*Work required*. Filter these records by the string "phone", copying each line that holds it.

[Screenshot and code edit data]
⟨

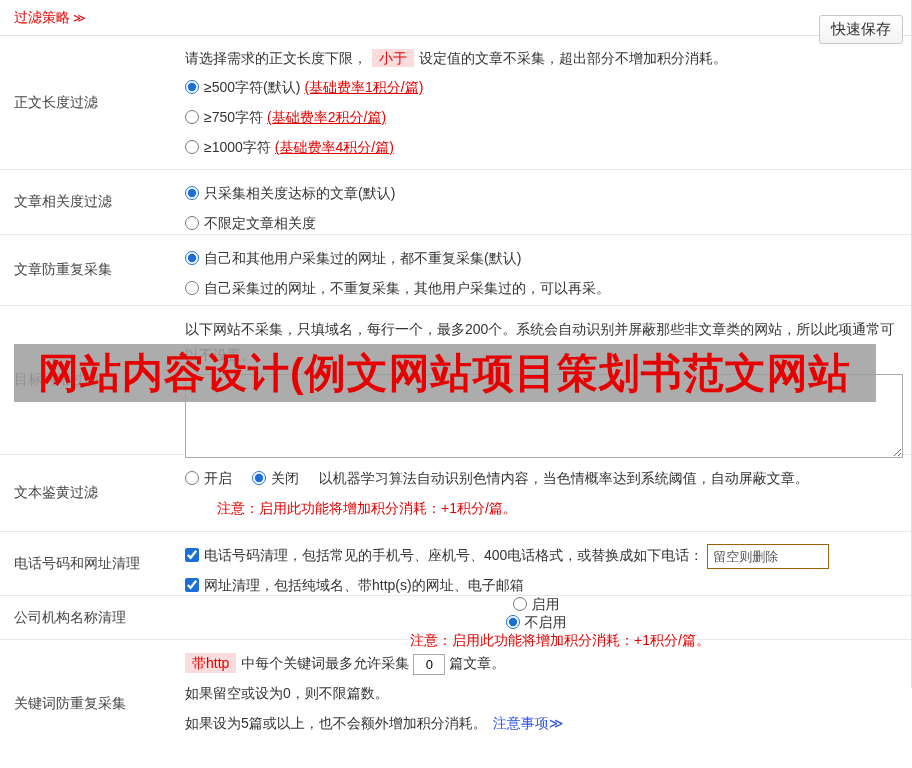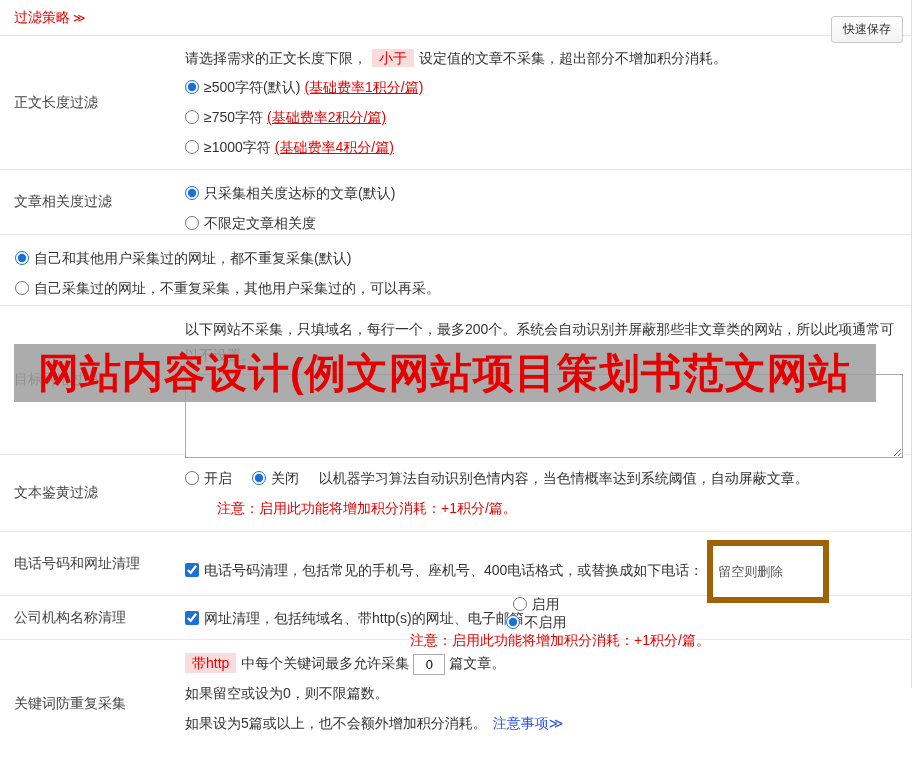--- a/index.html
+++ b/index.html
@@ -18,7 +18,7 @@
   .title { color:#e60000; font-size:14px; }
   .title .chev { font-size:12px; margin-left:3px; }
   .save-btn {
-    font-size:12px; color:#333; background:linear-gradient(#ffffff,#f3f3f3);
+    font-size:15px; color:#333; background:linear-gradient(#ffffff,#f3f3f3);
     border:1px solid #c8c8c8; border-radius:3px; padding:4px 11px; cursor:pointer;margin-top:24px;
   }
 

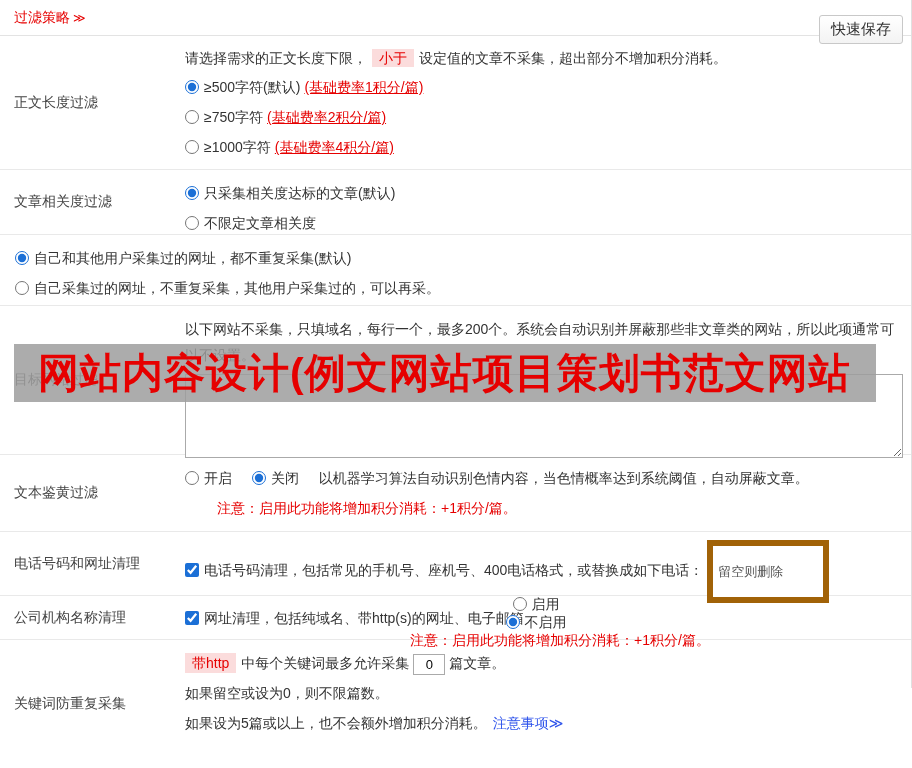--- a/index.html
+++ b/index.html
@@ -118,6 +118,7 @@
   </div>
 
   <div class="row r3">
+    <div class="row-label">文章防重复采集</div>
     <div class="row-content">
       <label class="line option">
         <input type="radio" name="dedup" checked="" style=""><span>自己和其他用户采集过的网址，都不重复采集(默认)</span>

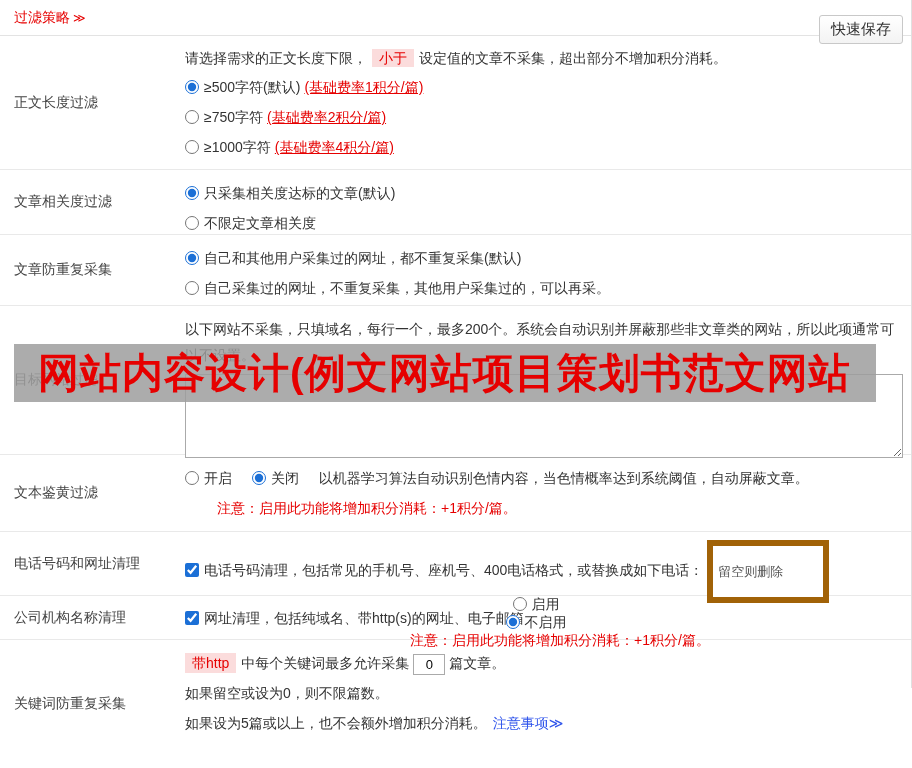--- a/index.html
+++ b/index.html
@@ -59,7 +59,7 @@
     border:1px solid #aaa; resize:vertical; font-family:inherit; font-size:13px; padding:4px;
   }
   .phone-input {
-    width:122px; border:6px solid #a16207; padding:18px 5px; font-size:13px;
+    width:122px; border:1px solid #a16207; padding:4px 5px; font-size:13px;
     font-family:inherit; vertical-align:-1px;
   }
   .phone-input::placeholder { color:#555; }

⟩

*Solution to this exercise*.
   .phone-input {
   .phone-input::placeholder { color:#555; }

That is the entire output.